As I prepared to graduate from my MFA program, words pounded me. Cut. Rip. Bleed. Destroy. Eat. And then, coral. Coral that sits on a shelf, looking pretty. Coral that splinters into shards if you smash it. Coral that bites you. Slices you. I didn’t know what to do with all those words.
I started with definition poems because I really wanted to freak somebody out. I wanted to talk about some of my own trauma but do it in a way that totally creeped you out. Or maybe I wanted to creep me out. I thought if I hid my story in something as common as a dictionary definition, you’d be sucked in and couldn’t escape. Kind of an apt metaphor for childhood sexual abuse, perhaps?

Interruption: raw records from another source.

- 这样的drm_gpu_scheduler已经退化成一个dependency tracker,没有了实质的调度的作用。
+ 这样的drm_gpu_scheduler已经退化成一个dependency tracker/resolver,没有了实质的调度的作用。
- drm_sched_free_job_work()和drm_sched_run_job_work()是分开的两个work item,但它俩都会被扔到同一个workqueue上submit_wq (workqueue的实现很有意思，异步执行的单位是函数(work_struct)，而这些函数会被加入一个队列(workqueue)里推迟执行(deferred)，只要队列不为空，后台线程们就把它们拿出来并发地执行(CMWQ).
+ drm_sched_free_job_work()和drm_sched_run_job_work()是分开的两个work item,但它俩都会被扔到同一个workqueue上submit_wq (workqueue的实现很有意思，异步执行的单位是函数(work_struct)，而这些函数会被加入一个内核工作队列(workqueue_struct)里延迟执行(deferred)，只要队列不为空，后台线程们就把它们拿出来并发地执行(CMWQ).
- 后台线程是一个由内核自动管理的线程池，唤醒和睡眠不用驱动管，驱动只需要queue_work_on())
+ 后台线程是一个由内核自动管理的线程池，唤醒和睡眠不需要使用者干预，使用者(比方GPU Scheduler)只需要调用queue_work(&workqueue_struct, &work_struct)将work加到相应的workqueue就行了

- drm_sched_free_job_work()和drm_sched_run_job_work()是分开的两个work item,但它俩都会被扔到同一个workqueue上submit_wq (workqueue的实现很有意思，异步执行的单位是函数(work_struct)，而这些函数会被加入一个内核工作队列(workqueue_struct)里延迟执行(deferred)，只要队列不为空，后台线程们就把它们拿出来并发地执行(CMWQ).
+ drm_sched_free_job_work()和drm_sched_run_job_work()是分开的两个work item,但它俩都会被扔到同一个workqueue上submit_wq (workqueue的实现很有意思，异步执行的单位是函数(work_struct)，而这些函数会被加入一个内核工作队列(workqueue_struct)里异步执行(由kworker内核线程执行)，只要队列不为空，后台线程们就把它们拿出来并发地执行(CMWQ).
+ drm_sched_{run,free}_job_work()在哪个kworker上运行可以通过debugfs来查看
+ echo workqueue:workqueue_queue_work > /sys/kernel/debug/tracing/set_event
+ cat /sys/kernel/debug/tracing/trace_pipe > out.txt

When I had a few definition poems ready, I sent them out to a journal – Room – because I liked the name. They won their top poetry prize and I was astonished. I made a poetry mentor friend by winning a silent auction review of my work. I didn’t send her the definition poems. But after I got back the critique, I said, “I’ve got a few new things.” She said keep going. I offered them to a poetry teacher for review. She said – “I want to make sure you are taking care of yourself as you write this.” I cried when I got back into the car. Nobody listened to my story quite like that before.
When they had been rejected, as a collection, from their fifth or sixth chapbook contest, I asked my first poetry mentor what to do. She said they needed a special home. One that would embrace their creativity and understand and celebrate their subject matter. I picked dancing girl because the name made me happy.
Now when I read the poems I see the glow. I see the trauma. But I also see art. And I am proud. Proud to have taken trauma and hammered into something more, something that celebrates me and my voice. Something that deliberately uses words to engage you in a story of how I found light. I made art.